A person’s intellect is his greatest tool and this would be compared to the highest level of the world at large- a person.
A person’s emotions, which grow from his intellect , would be compared to the level of vegetation in the world at large.

The greatness of a person is that his intellect controls his emotions; he can use his intellect to suppress or encourage his emotions.

Now we can understand what our Sages in the Talmud meant when they said that a person is comparable to a tree:

When looking at a tree you will notice that there are leaves, branches, a bark, and its roots. The bark grows from the roots, the branches grow from the bark, and the leaves grow from the branches. In other words, they are all connected to and come from the roots. The same goes for man; his emotions must be connected to and subservient to his intellect.

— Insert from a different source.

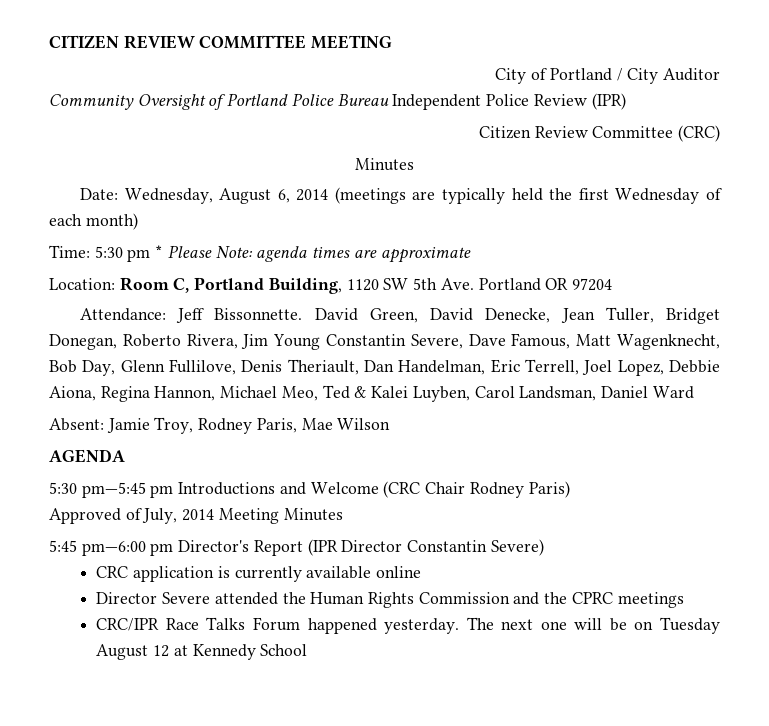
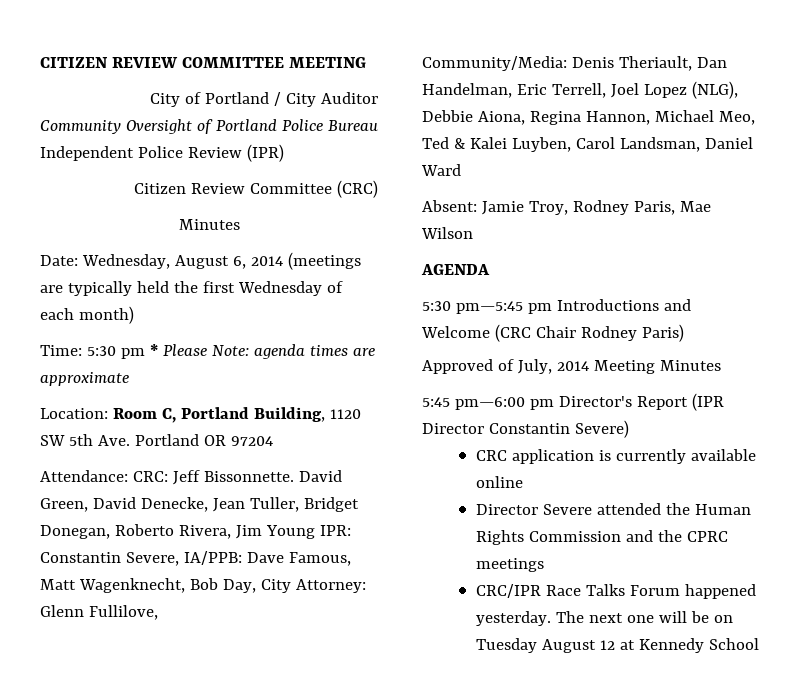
- Attendance: Jeff Bissonnette.
+ Attendance: CRC: Jeff Bissonnette.
- David Green, David Denecke, Jean Tuller, Bridget Donegan, Roberto Rivera, Jim Young Constantin Severe, Dave Famous, Matt Wagenknecht, Bob Day, Glenn Fullilove, Denis Theriault, Dan Handelman, Eric Terrell, Joel Lopez, Debbie Aiona, Regina Hannon, Michael Meo, Ted & Kalei Luyben, Carol Landsman, Daniel Ward
+ David Green, David Denecke, Jean Tuller, Bridget Donegan, Roberto Rivera, Jim Young IPR: Constantin Severe, IA/PPB: Dave Famous, Matt Wagenknecht, Bob Day, City Attorney: Glenn Fullilove,
+ Community/Media: Denis Theriault, Dan Handelman, Eric Terrell, Joel Lopez (NLG), Debbie Aiona, Regina Hannon, Michael Meo, Ted & Kalei Luyben, Carol Landsman, Daniel Ward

5. The Rebbe now finishes up explaining how the Sages in the Talmud in the Sifri are not arguing:

The Sages in the Sifri and the Sages in the Talmud both agree on how things work. They both agree that there are four levels of creation, and that we are to use the lower levels of creation to help us in our Service to Hashem. The only difference is that the Sages in the Sifri are discussing the world at large and the sages in the Talmud are discussing “the small world”- man.

6. Through all of Hashem’s Children, the Jewish People, making this big world and their own small world a dwelling place for Him by utilizing all the forms of creation which are allowed to be used in the service of Hashem, Moshiach should come now!

Translated and adapted by Rabbi Shalom Goldberg. Taken from Likutei Sichos Volume 4.